MrSoup@lemmy.zip 2 weeks ago
YouTube automatically generate videos in lower resolution of the one uploaded.
So when you watch a 4k video and switch to 1080, you are no longer watching the original video but a re-encoded one by YouTube itself which could have more artifacts since it’s resized and compressed.
I dunno the exact specs (like bit rate, etc.), someone will probably add them in another reply.
Maxy@lemmy.blahaj.zone 2 weeks ago
I believe YouTube always re-encodes the video, so the video will contain (extra) compression artefacts even if you’re watching at the original resolution. However, I also believe YouTube’s exact compression parameters aren’t public, so I don’t believe anyone outside of YouTube itself knows for sure which videos are compressed in which ways.
What I do know is that different content also compresses in different ways, simply because the video can be easier/harder to compress. IIRC, shows like last week tonight (mostly static camera looking at a host) are way easier to compress than higher paced content, which (depending on previously mentioned unknown parameters) could have a large impact on the amount of artefacts. This makes it more difficult to compare different video’s uploaded at their different resolutions.

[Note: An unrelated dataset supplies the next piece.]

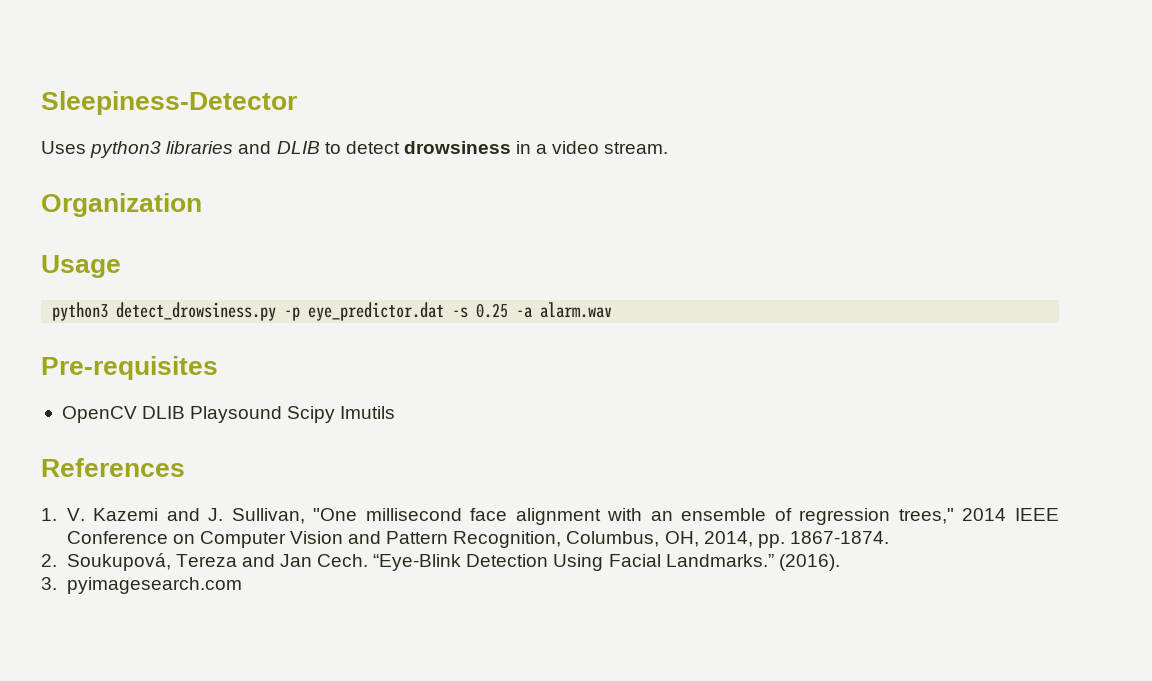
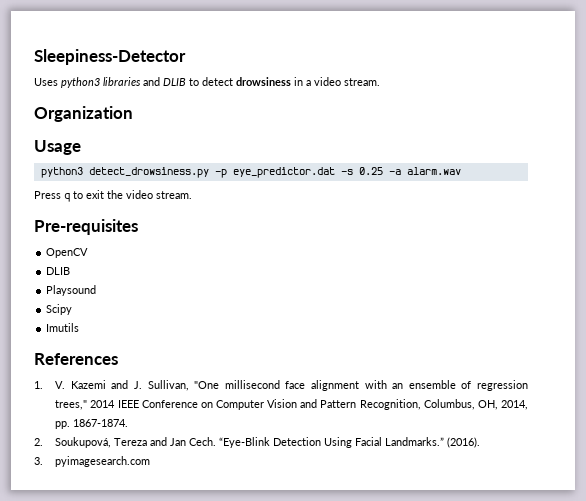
(613, 310) none -> [34,190,192,202] // Press q to exit the video stream.
[142,406,186,419] DLIB -> [46,267,71,275] // DLIB //
(283, 414) none -> (97, 290) //
(336, 414) none -> (73, 309) //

MrSoup@lemmy.zip 2 weeks ago
You are right. For example you can upload an avi to YouTube, but they will never host and stream an avi.
kevincox@lemmy.ml 2 weeks ago
Just to be clear it is probably a good thing that YouTube re-encodes all videos. Videos are a highly complex format and decoders are prone to security vulnerabilities. By transcoding everything (in a controlled sandbox) YouTube takes most of this risk on and makes it highly unlikely that the resulting video that they serve to the general public is able to exploit any bugs in decoders.
Plus YouTube serves videos in a variety of formats and resolutions (and now different bitrates within a resolution). So even if they did try to preserve the original encoding where possible you wouldn’t get it most of the time because there is a better match for your device.